## Entries supplied
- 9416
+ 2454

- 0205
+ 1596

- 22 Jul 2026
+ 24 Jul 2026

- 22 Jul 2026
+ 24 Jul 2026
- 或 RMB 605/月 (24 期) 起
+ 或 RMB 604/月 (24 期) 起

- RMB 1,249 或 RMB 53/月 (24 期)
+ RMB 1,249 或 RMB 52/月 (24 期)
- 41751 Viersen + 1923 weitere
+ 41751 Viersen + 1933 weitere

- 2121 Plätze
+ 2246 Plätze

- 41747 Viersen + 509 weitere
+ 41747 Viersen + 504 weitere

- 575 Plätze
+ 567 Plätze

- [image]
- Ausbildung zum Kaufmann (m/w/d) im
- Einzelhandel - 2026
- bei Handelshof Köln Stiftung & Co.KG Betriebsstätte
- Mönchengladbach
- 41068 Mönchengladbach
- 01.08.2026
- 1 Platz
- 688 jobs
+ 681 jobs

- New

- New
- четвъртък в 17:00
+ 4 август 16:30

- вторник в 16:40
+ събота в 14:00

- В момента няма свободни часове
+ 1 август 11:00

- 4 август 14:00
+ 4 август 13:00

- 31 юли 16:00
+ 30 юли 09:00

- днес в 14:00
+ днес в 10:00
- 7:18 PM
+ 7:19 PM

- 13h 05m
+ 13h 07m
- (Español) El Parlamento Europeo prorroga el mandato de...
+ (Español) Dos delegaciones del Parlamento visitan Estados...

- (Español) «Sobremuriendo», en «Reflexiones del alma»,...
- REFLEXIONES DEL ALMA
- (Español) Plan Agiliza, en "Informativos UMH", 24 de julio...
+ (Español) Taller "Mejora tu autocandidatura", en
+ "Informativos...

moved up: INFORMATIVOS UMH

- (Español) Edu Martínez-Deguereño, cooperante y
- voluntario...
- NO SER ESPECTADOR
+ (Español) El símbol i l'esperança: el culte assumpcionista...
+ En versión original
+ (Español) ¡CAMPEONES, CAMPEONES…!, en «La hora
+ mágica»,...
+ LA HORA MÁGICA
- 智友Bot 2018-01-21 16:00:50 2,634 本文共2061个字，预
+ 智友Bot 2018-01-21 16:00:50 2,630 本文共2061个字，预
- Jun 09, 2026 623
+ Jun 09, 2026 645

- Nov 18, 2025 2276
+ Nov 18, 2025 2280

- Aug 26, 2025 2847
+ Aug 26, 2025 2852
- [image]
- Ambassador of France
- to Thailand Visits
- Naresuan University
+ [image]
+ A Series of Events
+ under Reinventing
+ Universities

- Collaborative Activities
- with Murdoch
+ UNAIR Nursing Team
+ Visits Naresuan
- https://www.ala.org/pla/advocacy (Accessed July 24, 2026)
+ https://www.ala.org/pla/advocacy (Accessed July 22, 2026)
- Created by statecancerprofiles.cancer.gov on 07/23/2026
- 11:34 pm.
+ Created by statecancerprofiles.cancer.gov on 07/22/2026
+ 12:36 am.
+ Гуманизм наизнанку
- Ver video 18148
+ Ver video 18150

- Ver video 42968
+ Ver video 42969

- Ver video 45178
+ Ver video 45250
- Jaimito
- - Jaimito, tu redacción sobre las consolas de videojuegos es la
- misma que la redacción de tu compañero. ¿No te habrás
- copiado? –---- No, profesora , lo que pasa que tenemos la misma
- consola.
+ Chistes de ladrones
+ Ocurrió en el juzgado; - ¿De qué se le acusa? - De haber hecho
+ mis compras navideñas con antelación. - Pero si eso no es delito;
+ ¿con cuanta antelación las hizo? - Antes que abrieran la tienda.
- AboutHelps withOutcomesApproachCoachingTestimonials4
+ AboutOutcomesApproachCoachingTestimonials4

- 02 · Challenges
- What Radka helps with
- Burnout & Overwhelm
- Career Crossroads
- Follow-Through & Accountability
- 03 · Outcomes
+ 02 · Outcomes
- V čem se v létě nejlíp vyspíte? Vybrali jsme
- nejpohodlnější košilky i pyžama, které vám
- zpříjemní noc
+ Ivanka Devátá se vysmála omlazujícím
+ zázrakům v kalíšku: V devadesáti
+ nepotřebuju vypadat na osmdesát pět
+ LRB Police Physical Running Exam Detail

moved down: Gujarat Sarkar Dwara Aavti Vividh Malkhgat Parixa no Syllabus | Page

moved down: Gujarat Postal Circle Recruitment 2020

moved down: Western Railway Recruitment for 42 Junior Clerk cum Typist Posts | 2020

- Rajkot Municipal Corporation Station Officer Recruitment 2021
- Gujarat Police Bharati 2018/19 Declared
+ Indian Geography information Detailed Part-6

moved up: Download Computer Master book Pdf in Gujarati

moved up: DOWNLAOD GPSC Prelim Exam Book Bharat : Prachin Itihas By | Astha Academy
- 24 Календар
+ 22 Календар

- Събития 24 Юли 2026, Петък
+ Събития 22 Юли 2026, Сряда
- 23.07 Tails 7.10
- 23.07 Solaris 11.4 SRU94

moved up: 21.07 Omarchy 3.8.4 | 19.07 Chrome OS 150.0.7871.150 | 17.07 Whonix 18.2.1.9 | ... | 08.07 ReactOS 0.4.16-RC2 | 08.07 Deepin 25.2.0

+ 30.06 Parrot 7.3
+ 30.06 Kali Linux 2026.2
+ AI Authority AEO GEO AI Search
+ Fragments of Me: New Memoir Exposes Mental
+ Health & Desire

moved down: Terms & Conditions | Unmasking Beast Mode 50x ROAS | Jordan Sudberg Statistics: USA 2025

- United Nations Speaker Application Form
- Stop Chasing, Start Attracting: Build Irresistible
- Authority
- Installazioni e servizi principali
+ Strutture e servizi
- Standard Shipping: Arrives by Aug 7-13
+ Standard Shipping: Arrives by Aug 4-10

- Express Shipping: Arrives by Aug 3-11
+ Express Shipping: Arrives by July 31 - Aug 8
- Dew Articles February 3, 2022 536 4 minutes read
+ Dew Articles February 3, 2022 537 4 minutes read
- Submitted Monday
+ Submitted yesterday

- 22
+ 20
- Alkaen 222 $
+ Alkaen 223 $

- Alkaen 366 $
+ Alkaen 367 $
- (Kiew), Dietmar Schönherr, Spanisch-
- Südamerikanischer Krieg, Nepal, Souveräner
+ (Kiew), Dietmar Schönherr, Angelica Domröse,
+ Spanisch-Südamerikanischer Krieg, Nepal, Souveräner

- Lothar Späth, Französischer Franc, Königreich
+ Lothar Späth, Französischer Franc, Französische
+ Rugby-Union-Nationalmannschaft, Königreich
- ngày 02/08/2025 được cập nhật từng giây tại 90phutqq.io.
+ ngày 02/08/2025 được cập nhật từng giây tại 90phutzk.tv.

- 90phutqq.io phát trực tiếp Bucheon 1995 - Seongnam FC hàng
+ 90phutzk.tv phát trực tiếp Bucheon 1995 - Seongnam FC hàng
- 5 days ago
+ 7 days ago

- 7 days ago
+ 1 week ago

## Exercise instructions
The reply should hold only the lines from the first line of the listing above through the line with "Viersen + 504 weitere", each copied exactly.

## Result of the exercise
- 9416
+ 2454

- 0205
+ 1596

- 22 Jul 2026
+ 24 Jul 2026

- 22 Jul 2026
+ 24 Jul 2026
- 或 RMB 605/月 (24 期) 起
+ 或 RMB 604/月 (24 期) 起

- RMB 1,249 或 RMB 53/月 (24 期)
+ RMB 1,249 或 RMB 52/月 (24 期)
- 41751 Viersen + 1923 weitere
+ 41751 Viersen + 1933 weitere

- 2121 Plätze
+ 2246 Plätze

- 41747 Viersen + 509 weitere
+ 41747 Viersen + 504 weitere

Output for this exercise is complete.